Enfin, je ne peux clore cette galerie de portraits sans parler du plus important membre de l’équipe : Cocotte ! Cette poule magique qui pète et chie des arcs-en-ciel possède un caractère franc et fort. Elle est une guerrière mémorable et un être touchant dans ses interactions avec Ayamé et Summer.

À travers ses descriptions, vous aurez sans doute compris que les thèmes tournent autour de l’amour et de l’amitié. Les apparences sont parfois trompeuses, si bien qu’il ne faut jamais s’y fier sans avoir gratté la couche de glaçage.
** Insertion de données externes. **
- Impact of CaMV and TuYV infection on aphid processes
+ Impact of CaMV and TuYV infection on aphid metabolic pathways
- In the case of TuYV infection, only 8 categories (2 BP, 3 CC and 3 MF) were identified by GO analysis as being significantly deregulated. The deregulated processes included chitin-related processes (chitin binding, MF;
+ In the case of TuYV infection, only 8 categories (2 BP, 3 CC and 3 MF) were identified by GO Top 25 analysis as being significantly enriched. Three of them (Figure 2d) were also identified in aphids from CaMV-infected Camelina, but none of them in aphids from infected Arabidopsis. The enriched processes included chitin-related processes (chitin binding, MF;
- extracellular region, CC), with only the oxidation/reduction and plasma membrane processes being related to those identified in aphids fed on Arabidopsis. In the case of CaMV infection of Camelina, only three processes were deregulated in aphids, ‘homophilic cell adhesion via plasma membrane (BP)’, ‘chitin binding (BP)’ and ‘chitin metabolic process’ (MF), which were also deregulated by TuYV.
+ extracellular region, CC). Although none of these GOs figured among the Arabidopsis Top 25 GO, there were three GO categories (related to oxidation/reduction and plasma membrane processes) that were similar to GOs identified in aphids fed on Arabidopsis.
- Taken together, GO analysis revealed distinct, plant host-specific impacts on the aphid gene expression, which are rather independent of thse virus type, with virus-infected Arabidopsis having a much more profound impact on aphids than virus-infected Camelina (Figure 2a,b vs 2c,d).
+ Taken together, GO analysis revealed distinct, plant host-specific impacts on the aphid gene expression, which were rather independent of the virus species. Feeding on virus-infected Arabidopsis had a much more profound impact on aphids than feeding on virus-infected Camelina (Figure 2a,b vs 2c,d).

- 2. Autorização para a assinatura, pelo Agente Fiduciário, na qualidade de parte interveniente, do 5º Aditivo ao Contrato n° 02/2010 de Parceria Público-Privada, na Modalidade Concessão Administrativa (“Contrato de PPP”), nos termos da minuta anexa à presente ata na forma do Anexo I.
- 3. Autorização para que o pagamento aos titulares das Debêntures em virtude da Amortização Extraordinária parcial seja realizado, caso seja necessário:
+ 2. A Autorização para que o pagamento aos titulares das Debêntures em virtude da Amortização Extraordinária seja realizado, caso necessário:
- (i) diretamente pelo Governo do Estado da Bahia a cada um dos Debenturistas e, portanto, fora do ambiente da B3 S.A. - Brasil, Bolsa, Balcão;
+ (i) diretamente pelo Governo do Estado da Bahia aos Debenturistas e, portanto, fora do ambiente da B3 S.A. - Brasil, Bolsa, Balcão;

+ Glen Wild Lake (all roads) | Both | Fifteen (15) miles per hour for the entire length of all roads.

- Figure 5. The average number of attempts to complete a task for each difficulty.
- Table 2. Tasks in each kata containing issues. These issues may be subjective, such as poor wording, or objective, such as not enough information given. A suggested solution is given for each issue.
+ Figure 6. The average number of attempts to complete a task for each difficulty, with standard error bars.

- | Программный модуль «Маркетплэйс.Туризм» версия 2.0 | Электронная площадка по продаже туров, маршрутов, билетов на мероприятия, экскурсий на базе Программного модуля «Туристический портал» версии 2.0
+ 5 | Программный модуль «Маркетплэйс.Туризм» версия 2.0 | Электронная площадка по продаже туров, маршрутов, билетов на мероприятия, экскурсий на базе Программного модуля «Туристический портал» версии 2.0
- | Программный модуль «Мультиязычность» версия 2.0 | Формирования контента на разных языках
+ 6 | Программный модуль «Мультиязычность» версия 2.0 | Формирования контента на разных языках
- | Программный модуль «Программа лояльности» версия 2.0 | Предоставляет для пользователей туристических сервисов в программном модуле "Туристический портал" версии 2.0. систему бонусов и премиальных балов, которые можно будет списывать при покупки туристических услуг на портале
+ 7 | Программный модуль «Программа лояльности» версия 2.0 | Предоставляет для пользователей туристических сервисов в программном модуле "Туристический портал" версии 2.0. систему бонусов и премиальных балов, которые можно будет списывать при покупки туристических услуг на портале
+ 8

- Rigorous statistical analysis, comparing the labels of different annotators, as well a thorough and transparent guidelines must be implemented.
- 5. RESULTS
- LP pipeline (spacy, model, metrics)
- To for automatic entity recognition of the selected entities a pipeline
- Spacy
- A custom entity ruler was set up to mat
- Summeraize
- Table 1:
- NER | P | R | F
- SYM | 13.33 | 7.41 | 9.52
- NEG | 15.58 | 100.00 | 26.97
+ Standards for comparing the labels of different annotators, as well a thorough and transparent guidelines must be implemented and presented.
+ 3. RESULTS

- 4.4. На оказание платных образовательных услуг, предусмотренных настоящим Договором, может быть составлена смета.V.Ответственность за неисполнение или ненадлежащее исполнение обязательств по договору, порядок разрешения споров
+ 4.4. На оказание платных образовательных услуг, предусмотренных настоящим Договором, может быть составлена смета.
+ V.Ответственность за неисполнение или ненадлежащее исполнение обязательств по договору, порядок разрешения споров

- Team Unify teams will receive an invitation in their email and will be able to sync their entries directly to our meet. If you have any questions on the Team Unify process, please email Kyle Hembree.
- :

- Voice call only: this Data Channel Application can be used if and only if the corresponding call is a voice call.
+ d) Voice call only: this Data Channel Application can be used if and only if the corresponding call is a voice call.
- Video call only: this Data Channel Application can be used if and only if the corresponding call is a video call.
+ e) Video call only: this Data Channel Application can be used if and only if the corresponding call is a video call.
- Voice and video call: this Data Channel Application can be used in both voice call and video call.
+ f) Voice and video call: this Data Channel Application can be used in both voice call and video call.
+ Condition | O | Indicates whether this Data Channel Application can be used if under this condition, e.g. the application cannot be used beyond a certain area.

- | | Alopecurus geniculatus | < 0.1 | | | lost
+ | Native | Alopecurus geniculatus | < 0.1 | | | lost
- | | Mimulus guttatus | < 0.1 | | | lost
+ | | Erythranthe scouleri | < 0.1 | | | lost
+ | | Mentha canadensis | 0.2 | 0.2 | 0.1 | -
Le gâteau peut être pourri à l’intérieur ! Une punchline de Summer m’a beaucoup plu à propos de la liberté de la femme et de la manière dont les hommes peuvent les considérer juste parce qu’ils ont bombé le torse une fois.

Vu qu’il s’agit de ma première lecture des deux autrices, je suis incapable de déceler laquelle se cache derrière les voix des héroïnes bien que le style est distinct. On les reconnait facilement. D’un côté, on a la douceur et la droiture de Summer. De l’autre, la langue acérée et crue d’Ayamé. Les sarcasmes et l’humour piquant m’ont musclé les zygomatiques. Elles ont toutes deux de belles réparties.

En bref, si vous cherchez un livre sans prise de tête pour passer un excellent moment au cœur de la magie, des familiers et métamorphes saupoudrer à coup de louche d’action, Cocotte, enlèvement et sortilège vous ravira. Ce cocktail explosif d’héroïnes badass et malchanceuses nous entraîne dans les rues de La Nouvelle-Orléans en semant la pagaille pour notre plus grand plaisir.